I have a large dataset that has includes values of a chemical concentration, the date of testing, the site of testing, and a lot of other variable not immediately relevant to this question. Some of these values are from samples taken on the same day; sometimes up to ~100 tests/day.
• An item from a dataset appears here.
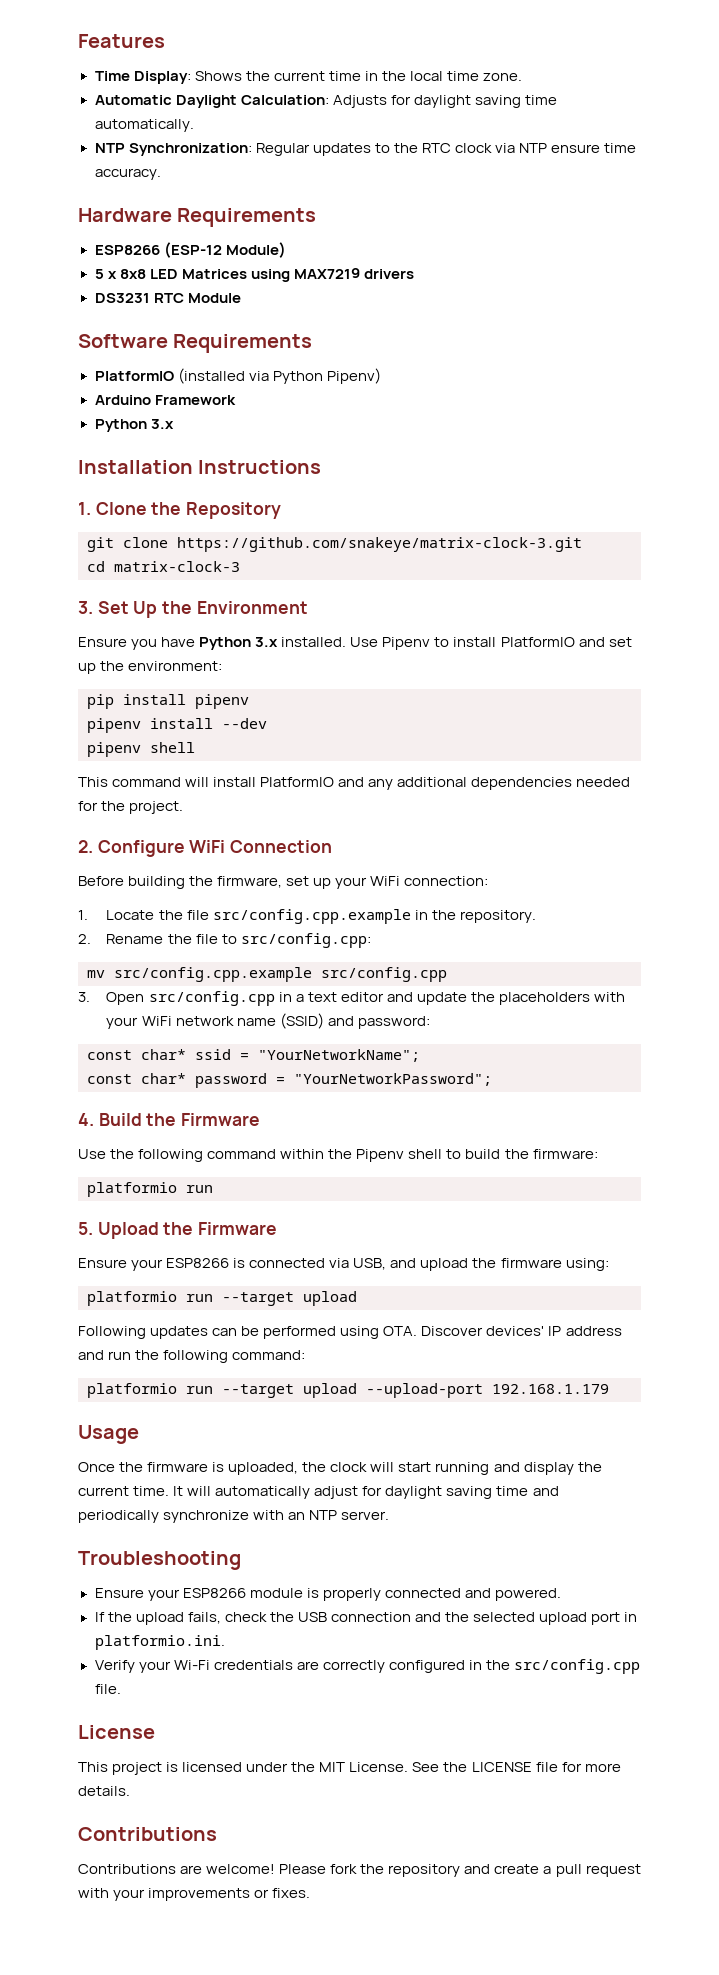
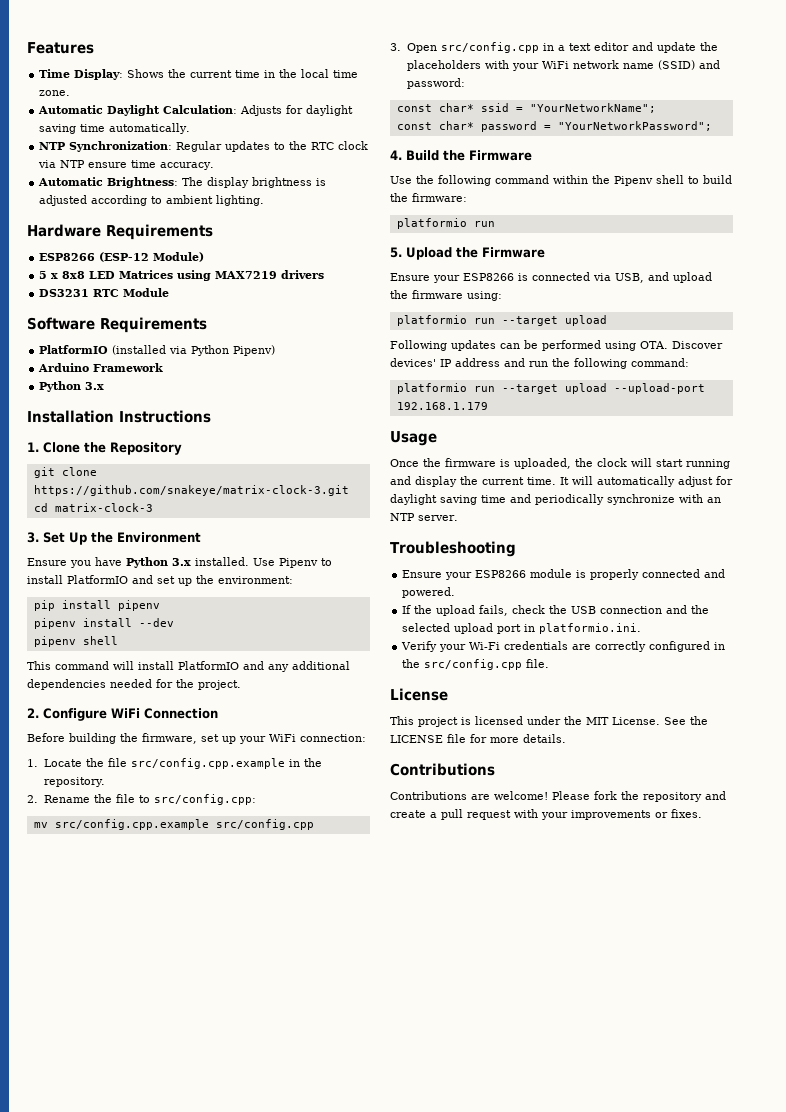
+ Automatic Brightness: The display brightness is adjusted according to ambient lighting.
So, for example, you end up with a data set that looks something like this:
SiteID SampleDate Concentration
1 1/1/2000 1
1 1/1/2000 2
1 1/1/2000 3
1 1/1/2001 1
1 1/1/2002 1
1 1/1/2003 1
2 1/1/2000 1
2 1/1/2000 2
2 1/1/2001 1
2 1/1/2001 2
3 1/1/2000 1
3 1/1/2002 1
4 1/1/2001 1
4 1/1/2002 1
4 1/1/2003 1
4 1/1/2003 2
4 1/1/2004 1
5 1/1/2003 1
In subsequent analyses I just need the median value from each day, so I am trying to 1) determine the median concentration per site per day and 2) create a new output data set that uses the calculated median value rather than the original concentration and displays the number of samples taken on the same date; using the example data above, something like this:
SiteID SampleDate Med_Conc SampleN
1 1/1/2000 2 3
1 1/1/2001 1 1
1 1/1/2002 1 1
1 1/1/2003 1 1
2 1/1/2000 1.5 2
2 1/1/2001 1.5 2
3 1/1/2000 1 1
3 1/1/2002 1 1
4 1/1/2001 1 1
4 1/1/2002 1 1
4 1/1/2003 1.5 2
4 1/1/2004 1 1
5 1/1/2003 1 1
I'm at a loss on how to do this, so any help would be greatly appreciated.